Work task: All of the data must be output exactly, with every picture left out.

Saved entries:
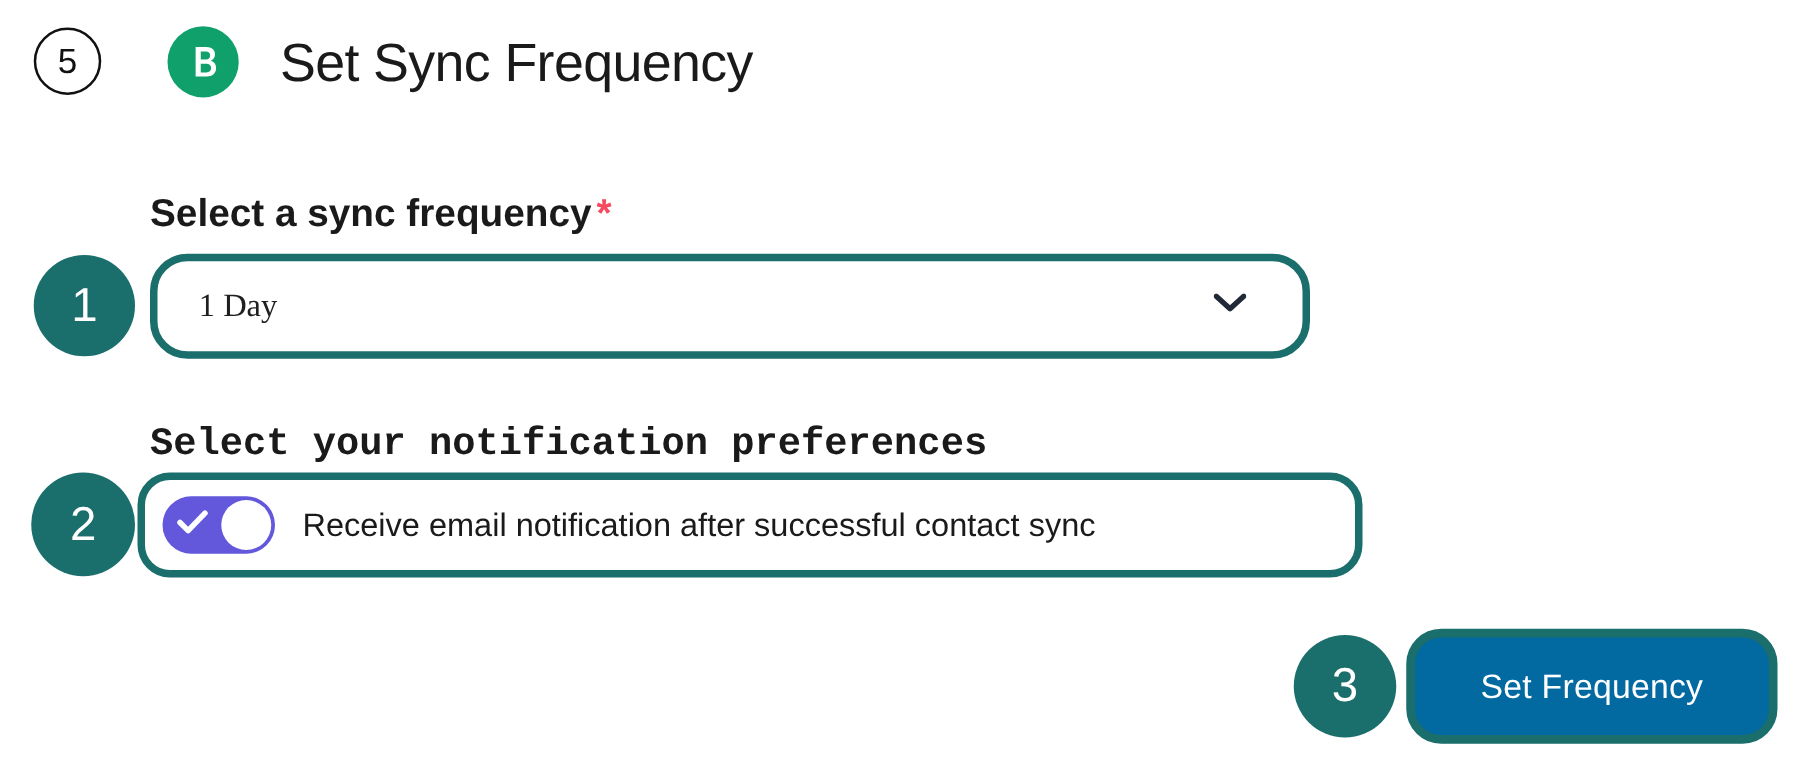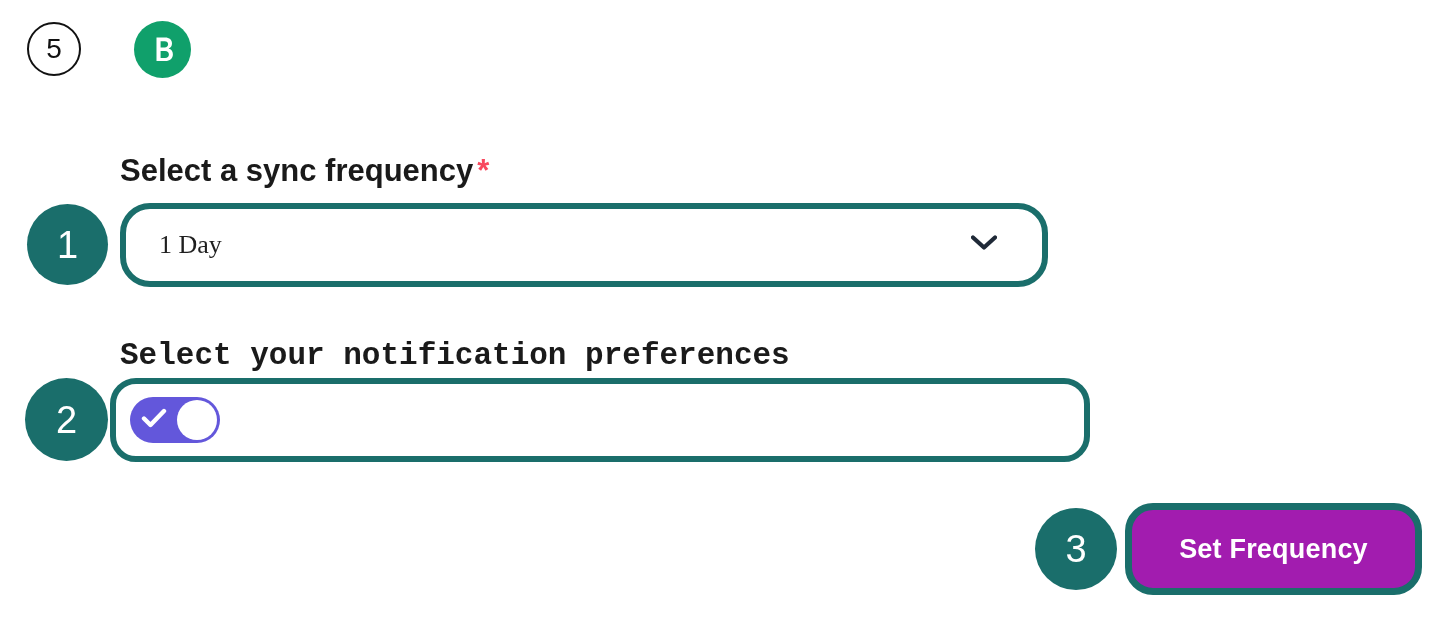--- a/index.html
+++ b/index.html
@@ -183,46 +183,47 @@
   }
 
   
   .primary-button {
     position: absolute;
     left: 1125px;
     top: 503px;
     width: 297px;
     height: 92px;
     box-sizing: border-box;
-    background: #a21caf;
+    background: #0369a1;
     border: 7px solid #1a6e6b;
     border-radius: 28px;
     color: #ffffff;
     font-size: 27px;
-    font-weight: bold;
+    font-weight: normal;
     display: flex;
     align-items: center;
     justify-content: center;
     letter-spacing: 0.2px;
     cursor: pointer;
     z-index: 3;
   }
 </style>
 </head>
 <body>
 
 <div class="header">
   <div class="step-circle">5</div>
 
   <div class="brand-badge">
     <svg width="36" height="36" viewBox="0 0 36 36" aria-hidden="true">
       <path d="M11.5 5.5h8.6c4.3 0 6.9 2.3 6.9 5.9 0 2.5-1.3 4.3-3.4 5.1 2.7 0.7 4.3 2.8 4.3 5.8 0 4.1-3 6.8-7.6 6.8h-8.8V5.5z M15.6 9.2v6.3h4.1c2.1 0 3.4-1.2 3.4-3.2s-1.3-3.1-3.4-3.1h-4.1z M15.6 19v6.9h4.5c2.4 0 3.8-1.3 3.8-3.5 0-2.1-1.4-3.4-3.8-3.4h-4.5z" fill="#ffffff"></path>
     </svg>
   </div>
 
+  <div class="page-title">Set Sync Frequency</div>
 </div>
 
 <div class="field-label" id="label-frequency">
   <span>Select a sync frequency</span><span class="req">*</span>
 </div>
 
 <div class="num-badge" id="badge-1">1</div>
 
 <div class="select-wrap">
   <span class="select-value">1 Day</span>
@@ -239,17 +240,18 @@
 
 <div class="toggle-box">
   <span class="switch">
     <span class="check">
       <svg width="26" height="22" viewBox="0 0 26 22" aria-hidden="true">
         <path d="M3 11.5 L9.5 18 L23 4" fill="none" stroke="#ffffff" stroke-width="4.4" stroke-linecap="round" stroke-linejoin="round"></path>
       </svg>
     </span>
     <span class="knob"></span>
   </span>
+  <span class="toggle-label">Receive email notification after successful contact sync</span>
 </div>
 
 <div class="num-badge" id="badge-3">3</div>
 
 <div class="primary-button">Set Frequency</div>
 
 </body></html>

Output:
--- a/index.html
+++ b/index.html
@@ -183,46 +183,47 @@
   }
 
   
   .primary-button {
     position: absolute;
     left: 1125px;
     top: 503px;
     width: 297px;
     height: 92px;
     box-sizing: border-box;
-    background: #a21caf;
+    background: #0369a1;
     border: 7px solid #1a6e6b;
     border-radius: 28px;
     color: #ffffff;
     font-size: 27px;
-    font-weight: bold;
+    font-weight: normal;
     display: flex;
     align-items: center;
     justify-content: center;
     letter-spacing: 0.2px;
     cursor: pointer;
     z-index: 3;
   }
 </style>
 </head>
 <body>
 
 <div class="header">
   <div class="step-circle">5</div>
 
   <div class="brand-badge">
     <svg width="36" height="36" viewBox="0 0 36 36" aria-hidden="true">
       <path d="M11.5 5.5h8.6c4.3 0 6.9 2.3 6.9 5.9 0 2.5-1.3 4.3-3.4 5.1 2.7 0.7 4.3 2.8 4.3 5.8 0 4.1-3 6.8-7.6 6.8h-8.8V5.5z M15.6 9.2v6.3h4.1c2.1 0 3.4-1.2 3.4-3.2s-1.3-3.1-3.4-3.1h-4.1z M15.6 19v6.9h4.5c2.4 0 3.8-1.3 3.8-3.5 0-2.1-1.4-3.4-3.8-3.4h-4.5z" fill="#ffffff"></path>
     </svg>
   </div>
 
+  <div class="page-title">Set Sync Frequency</div>
 </div>
 
 <div class="field-label" id="label-frequency">
   <span>Select a sync frequency</span><span class="req">*</span>
 </div>
 
 <div class="num-badge" id="badge-1">1</div>
 
 <div class="select-wrap">
   <span class="select-value">1 Day</span>
@@ -239,17 +240,18 @@
 
 <div class="toggle-box">
   <span class="switch">
     <span class="check">
       <svg width="26" height="22" viewBox="0 0 26 22" aria-hidden="true">
         <path d="M3 11.5 L9.5 18 L23 4" fill="none" stroke="#ffffff" stroke-width="4.4" stroke-linecap="round" stroke-linejoin="round"></path>
       </svg>
     </span>
     <span class="knob"></span>
   </span>
+  <span class="toggle-label">Receive email notification after successful contact sync</span>
 </div>
 
 <div class="num-badge" id="badge-3">3</div>
 
 <div class="primary-button">Set Frequency</div>
 
 </body></html>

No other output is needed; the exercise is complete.